Fraser made preparations in pursuance of his orders, and about the last days of May or the first days of June, 1808, set adrift in his canoes on the boisterous river with twenty-one men and four large canoes. Within a few hours after starting one of the canoes was wrecked and lost. Within three days from starting Fraser had reached the point where Mackenzie had abandoned the river entirely, and struck across the country on foot to reach the ocean. But Simon Fraser never wavered at any danger or difficulty. With perils, dangers and obstacles to overcome that would have paralyzed any ten thousand men standing upon a line, Fraser pursued the course of the wild river with a courage that would neither halt nor consider defeat.

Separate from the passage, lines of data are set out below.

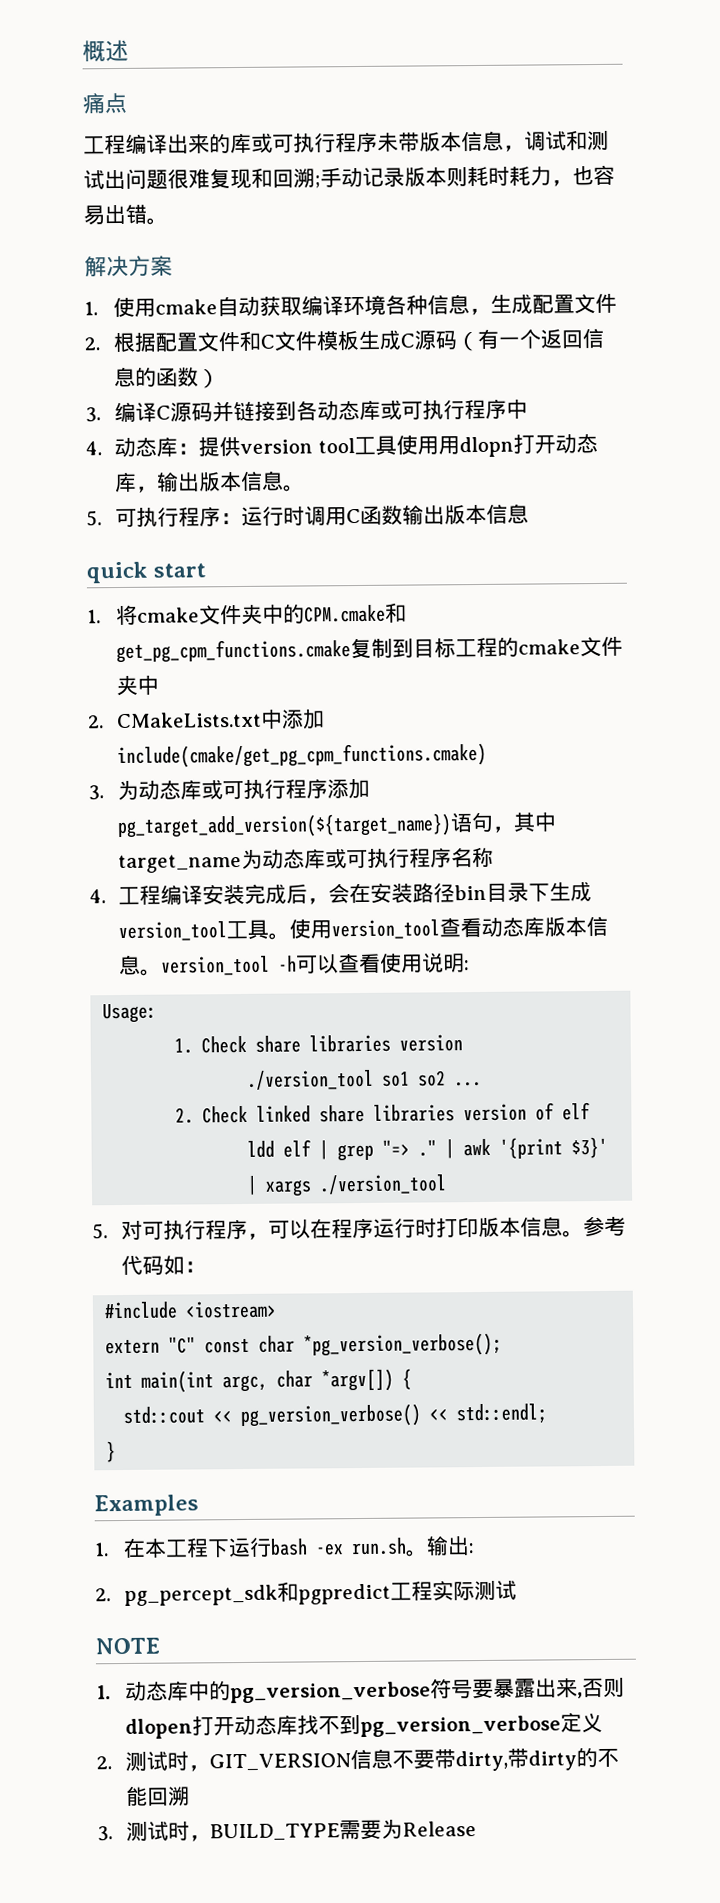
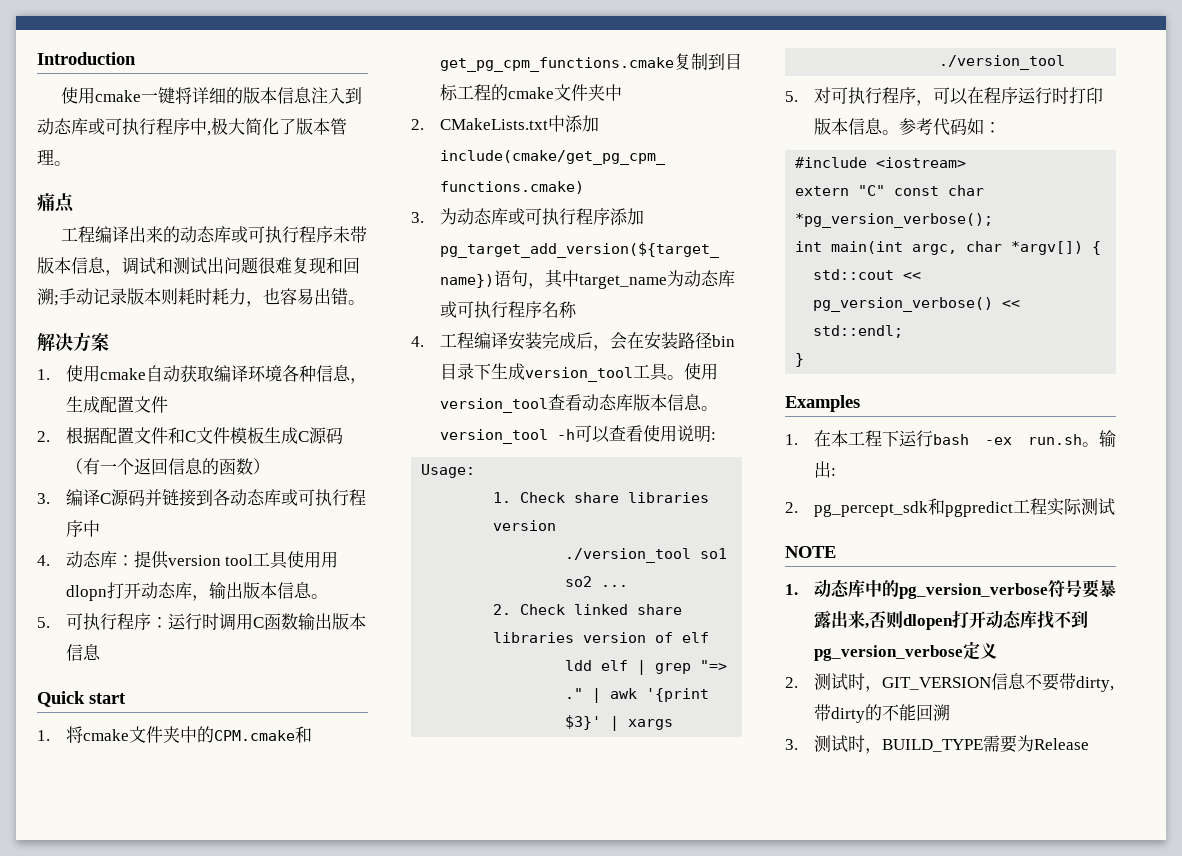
- 概述
+ Introduction
+ 使用cmake一键将详细的版本信息注入到动态库或可执行程序中,极大简化了版本管理。
- 工程编译出来的库或可执行程序未带版本信息，调试和测试出问题很难复现和回溯;手动记录版本则耗时耗力，也容易出错。
+ 工程编译出来的动态库或可执行程序未带版本信息，调试和测试出问题很难复现和回溯;手动记录版本则耗时耗力，也容易出错。
- quick start
+ Quick start

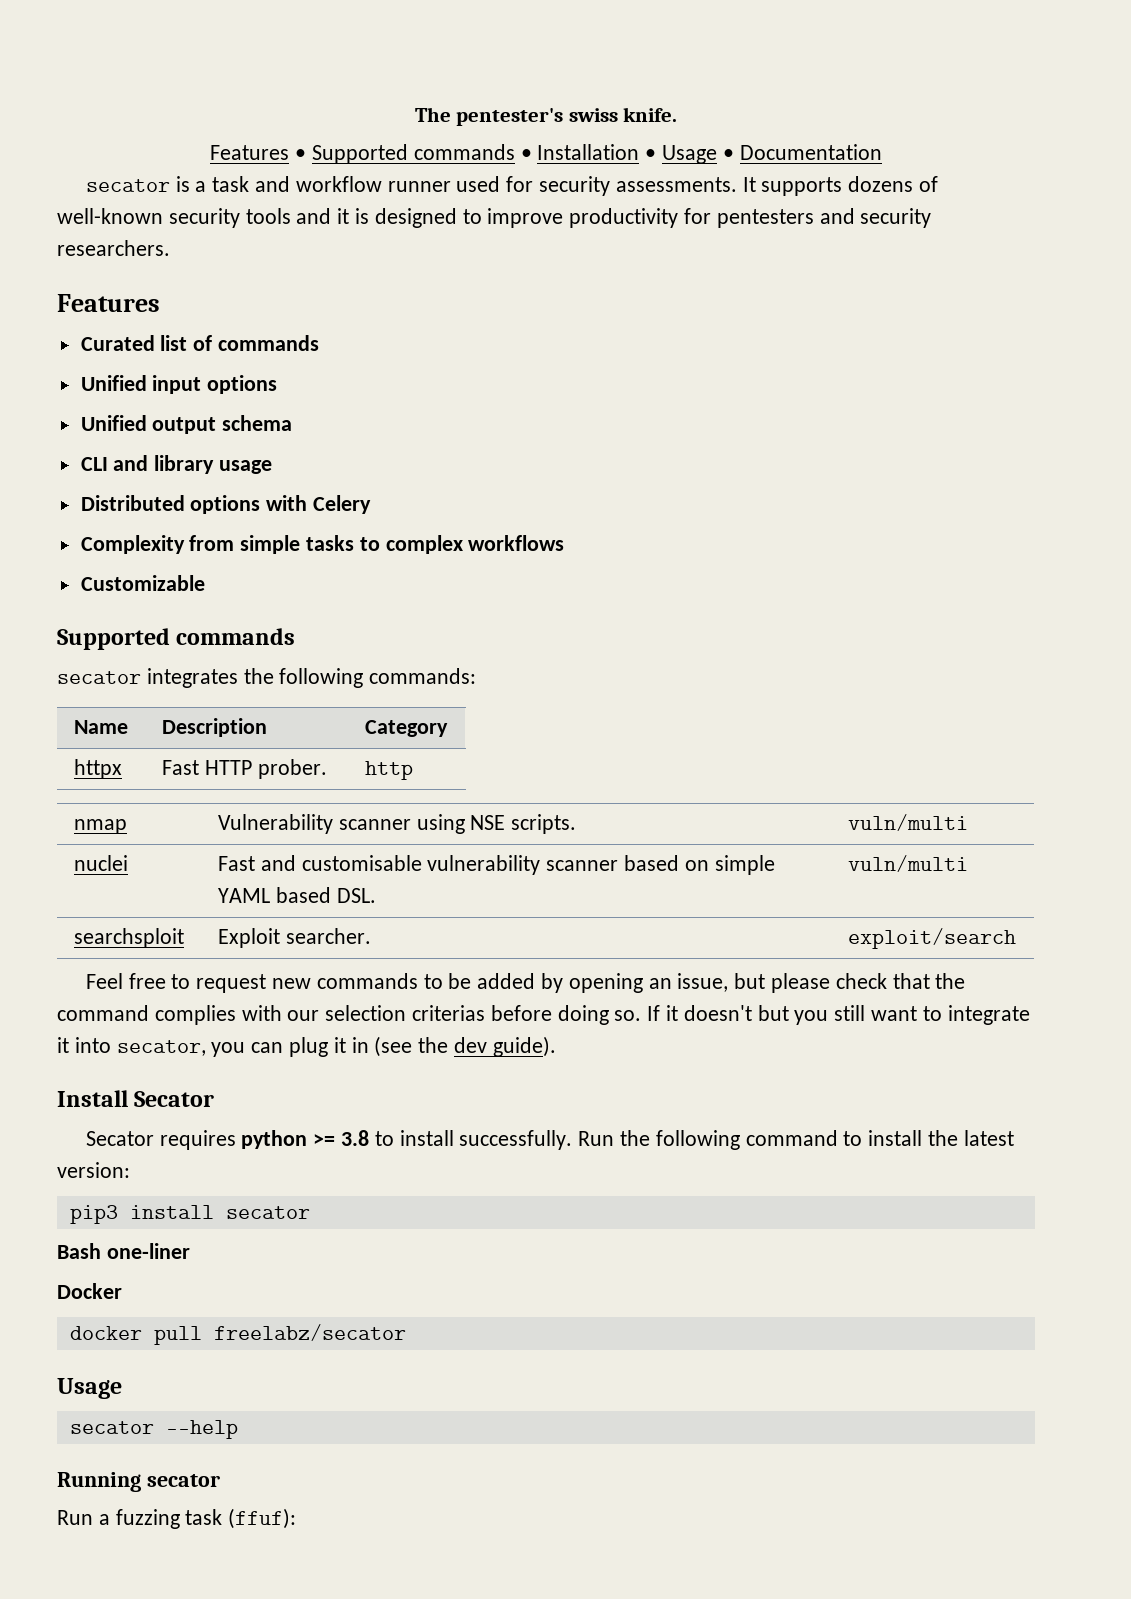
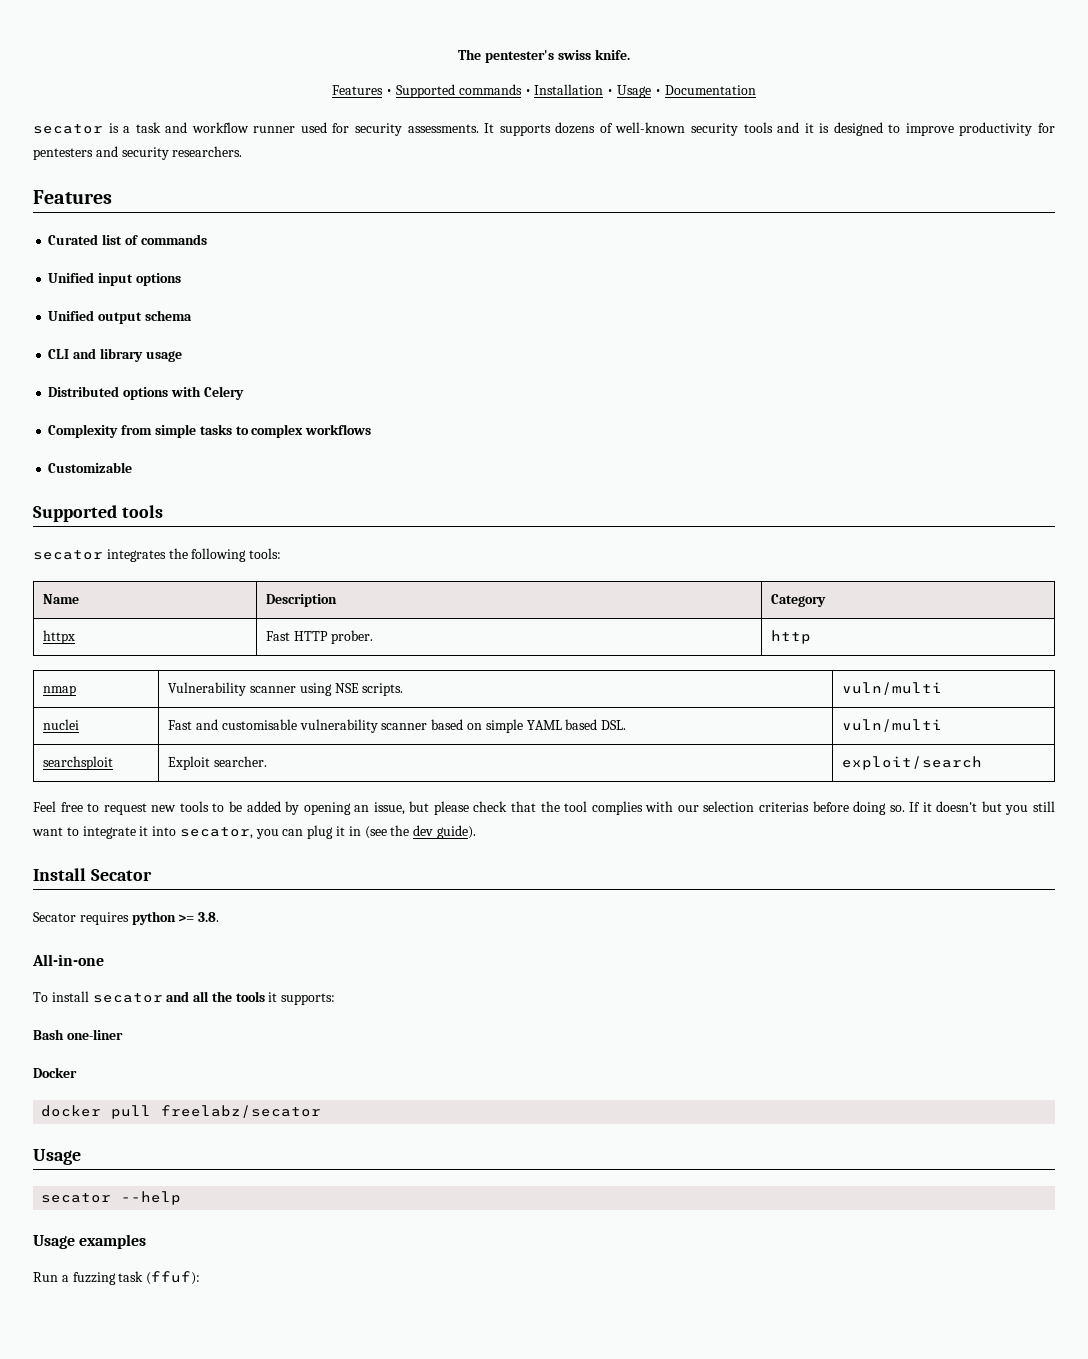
  Customizable
- Supported commands
+ Supported tools
- secator integrates the following commands:
+ secator integrates the following tools:
- Feel free to request new commands to be added by opening an issue, but please check that the command complies with our selection criterias before doing so.
+ Feel free to request new tools to be added by opening an issue, but please check that the tool complies with our selection criterias before doing so.
- Secator requires python >= 3.8 to install successfully. Run the following command to install the latest version:
- pip3 install secator
+ Secator requires python >= 3.8.
+ All-in-one
+ To install secator and all the tools it supports:
- Running secator
+ Usage examples

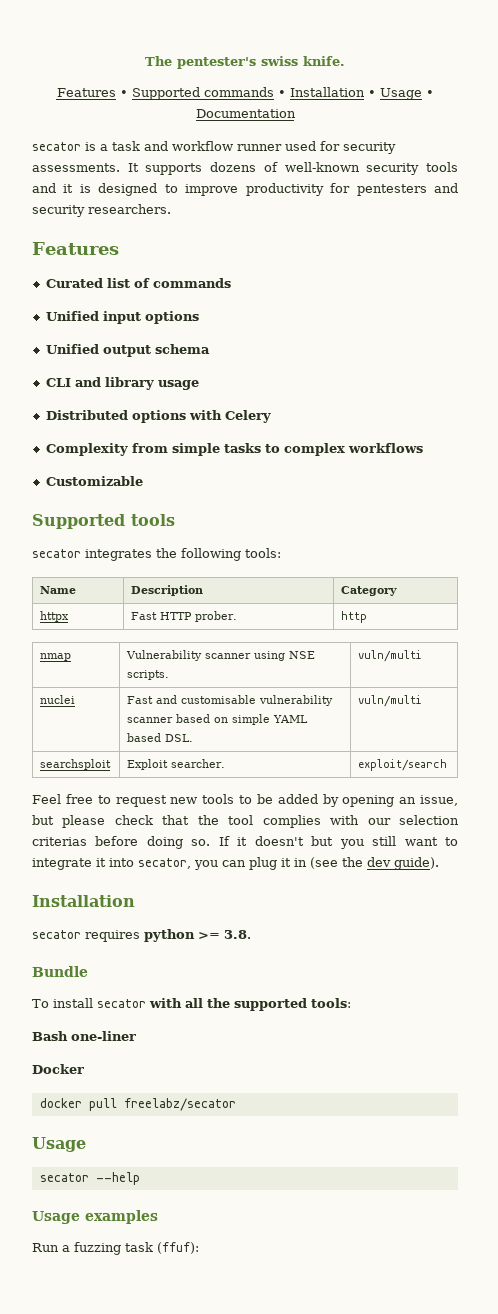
  If it doesn't but you still want to integrate it into secator, you can plug it in (see the dev guide).
- Install Secator
- Secator requires python >= 3.8.
+ Installation
+ secator requires python >= 3.8.
- All-in-one
+ Bundle
- To install secator and all the tools it supports:
+ To install secator with all the supported tools:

Time and again his men begged him to alter his course and leave the river, and the Indians repeatedly warned him that it was impossible to follow the river to the great sea. But the hero of the expedition was inexorable; he followed the river along its banks; he borrowed canoes from the Indians and took to the river where it was possible; he packed his goods and baggage around rapids, waterfalls and impassable canyons; he hired horses and rode along the side of the seething waters; and he followed the river until its troubled waters was lost in the boundless ocean by many mouths a few miles above where the British Columbia city of Vancouver now stands. Simon Fraser earned the honor of naming the second largest river emptying into the Pacific ocean, and he proved to the British government that his river was not the Columbia river.

Without any apparent reason or excuse the authors of Bancroft's history of the Northwest has condemned Simon Fraser as "an illiterate, ill-bred, bickering, fault-finding man, of jealous disposition, ambitious, energetic, with considerable conscience, and in the main holding to honest intentions." However, these literary carpet knights of San Francisco are to be both pitied and excused for their judgments of men and things. Never having seen anything worse than the lions on Seal Rock at their Golden Gate, or charged down upon a greater danger than a schooner of beer in the haunts of the Press Club, they knew nothing of the perils, dangers and courage of the heroic men and women who rescued the great Northwest from the barbarism and savagery of the wilderness, and set up therein great states with all the glories of attendant civilization.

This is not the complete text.